There were only a few ways to find new music when I was a teenager, growing up in a small town in a pre-internet world. I found old music easily enough, flipping through the old girl’s records and listening to them with headphones plugged in to the speakers in the lounge room, studying the cover art and liner notes and lyrics as I sang along. But finding new music was a different, more difficult quest. There were not yet any music blogs to scour or YouTube rabbit holes to get lost in. Radio sucked, even the few alternative stations that we picked up in Tweed.
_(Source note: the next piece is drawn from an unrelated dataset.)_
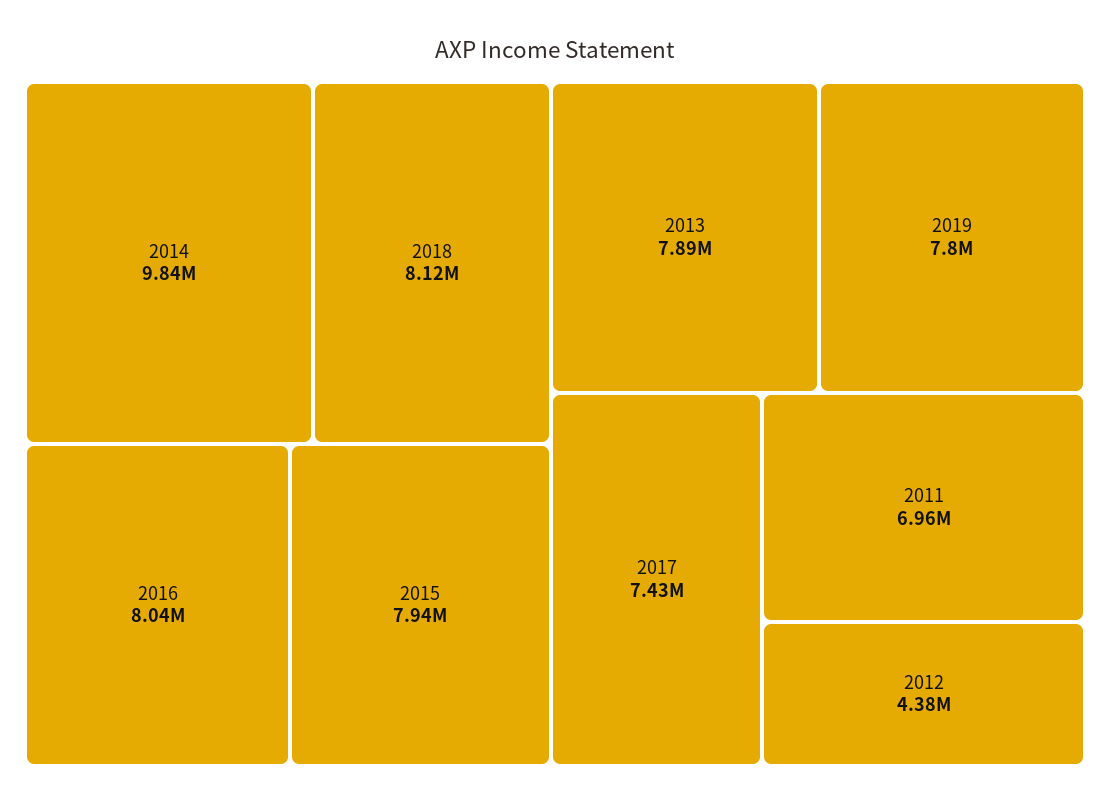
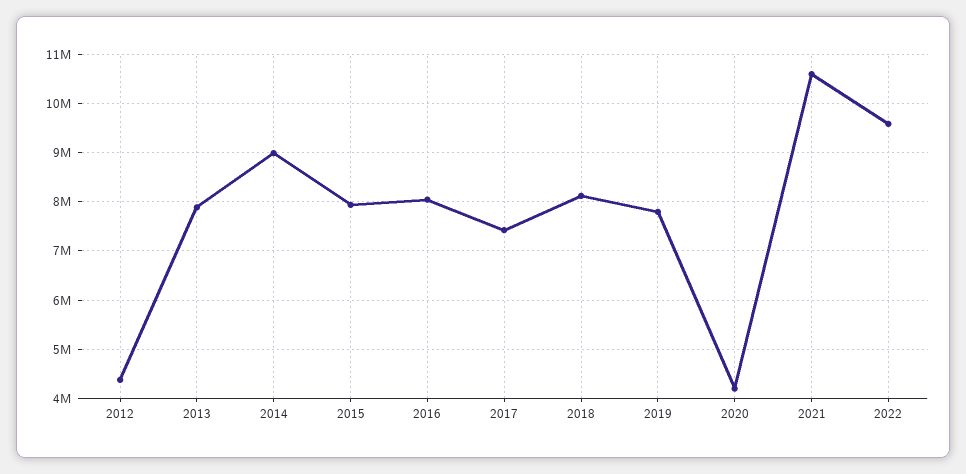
2014: 9840000 -> 9000000
2011: 6960000 -> none
2020: none -> 4200000
2021: none -> 10600000
2022: none -> 9600000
I was too poor to just go out and buy albums whenever I wanted, and CDs were pretty hard to flog, so if I wanted an album I had to be sure I loved it, to justify spending my meagre, illegal wages I earnt cooking brekky at the local markets.
And so mixtapes and compilation CDs were my gateways to finding new music that excited and moved me. I loved receiving the gift of a mixtape made by someone whose taste I relied on to open up my world. I could count how many of these people I absolutely trusted on one hand: mostly older, cooler mates, and my older brother. I loved making my own mixtapes too: the craft of taping songs off other songs, nailing the precise timing of starting and pausing, and carefully transcribing the song list – sometimes whiting-out an old tape sleeve that had already been whited-out and written on dozens of times over.
I found real joy and pride in making a mixtape that was coveted by people I respected. I loved the ritual of swapping mixtapes with others, always hoping to hell that you all recorded the song names and artists accurately, and wrote them down in the correct order of their position on the playlist, lest you begin telling people how much you love the wrong band.